Assignment
Which lines of the entries contain the string "Lorrain"? Please find them and copy them.

Given records
· · · · · · ·

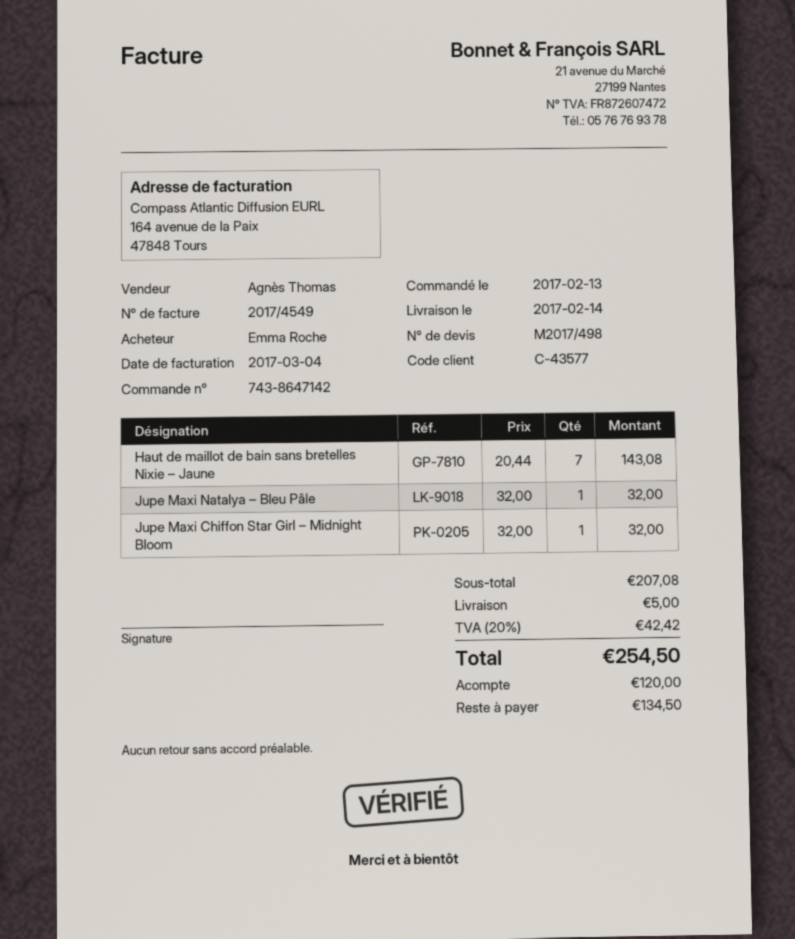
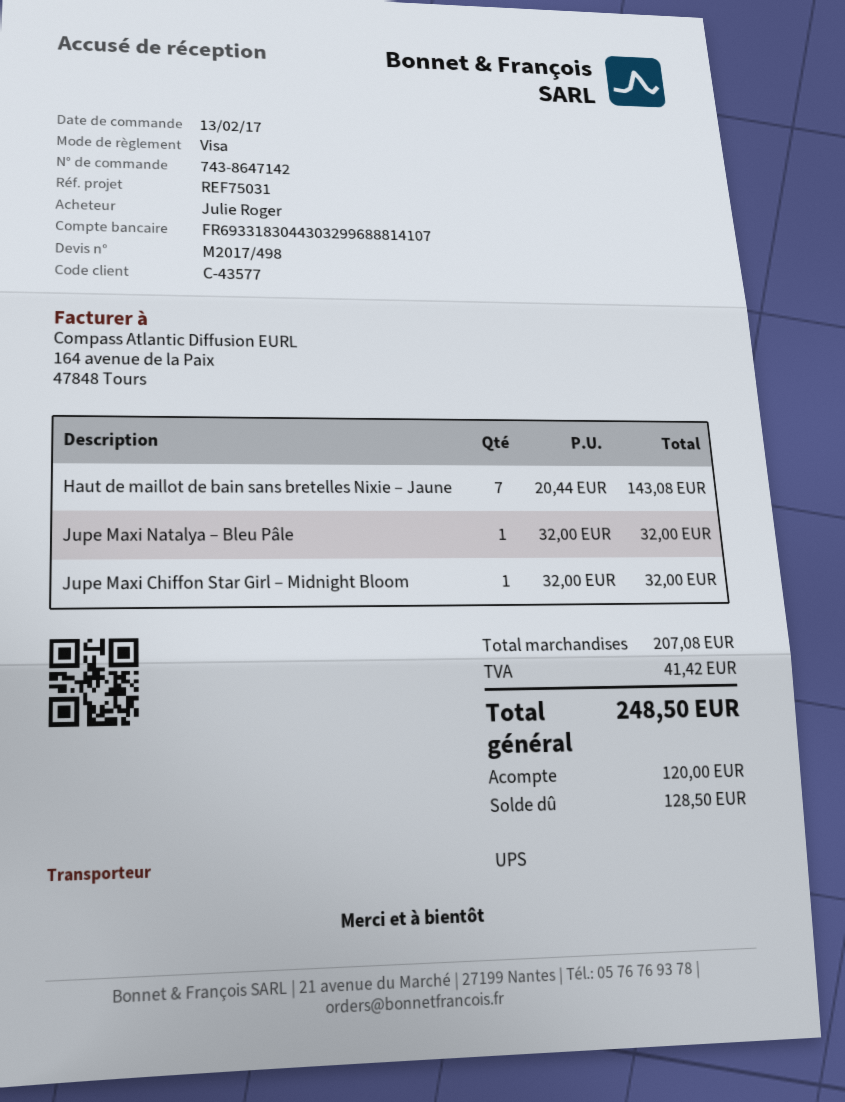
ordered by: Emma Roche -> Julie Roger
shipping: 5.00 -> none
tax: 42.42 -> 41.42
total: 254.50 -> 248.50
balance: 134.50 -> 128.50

· · · · · · ·

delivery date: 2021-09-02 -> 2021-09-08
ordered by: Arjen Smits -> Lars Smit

· · · · · · ·

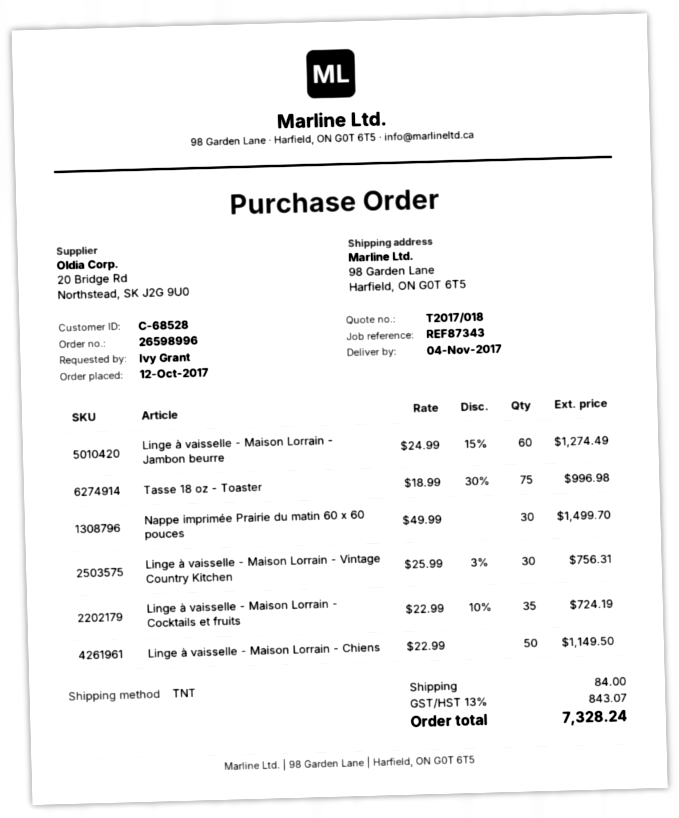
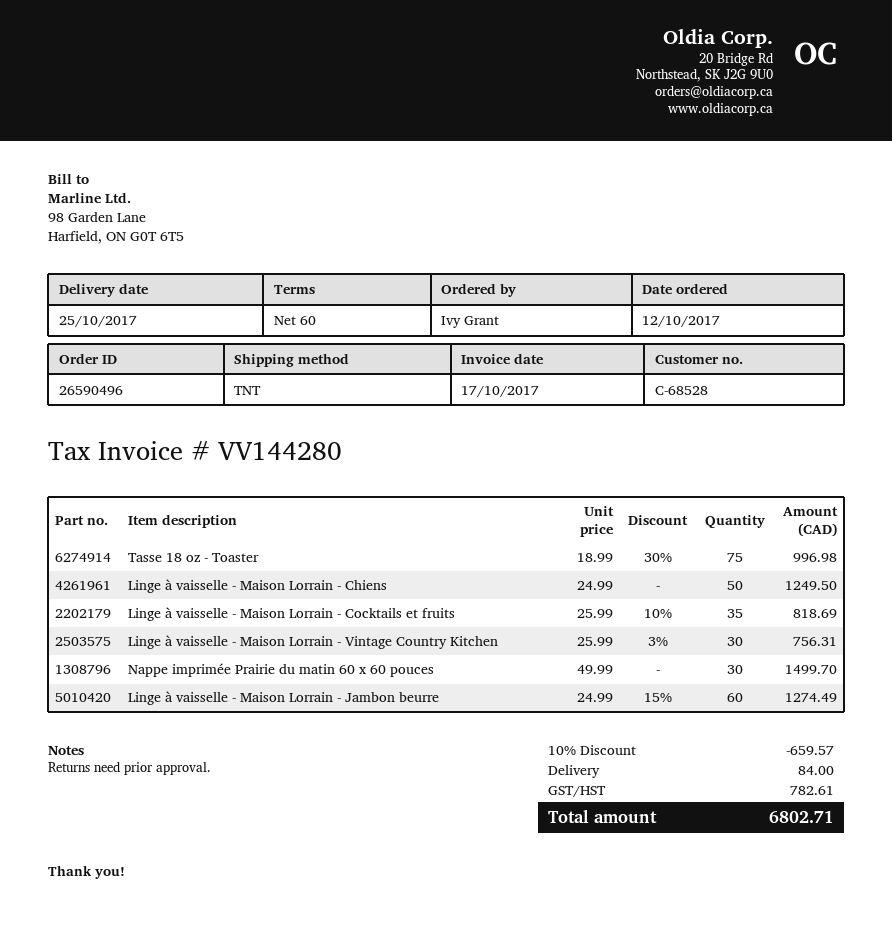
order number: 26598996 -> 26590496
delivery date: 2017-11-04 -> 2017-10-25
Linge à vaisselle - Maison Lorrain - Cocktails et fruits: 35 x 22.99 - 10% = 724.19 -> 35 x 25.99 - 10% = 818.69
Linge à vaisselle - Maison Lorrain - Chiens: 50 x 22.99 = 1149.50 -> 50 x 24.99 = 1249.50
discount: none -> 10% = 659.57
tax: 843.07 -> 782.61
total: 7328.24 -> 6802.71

· · · · · · ·

Your response
Linge à vaisselle - Maison Lorrain - Cocktails et fruits: 35 x 22.99 - 10% = 724.19 -> 35 x 25.99 - 10% = 818.69
Linge à vaisselle - Maison Lorrain - Chiens: 50 x 22.99 = 1149.50 -> 50 x 24.99 = 1249.50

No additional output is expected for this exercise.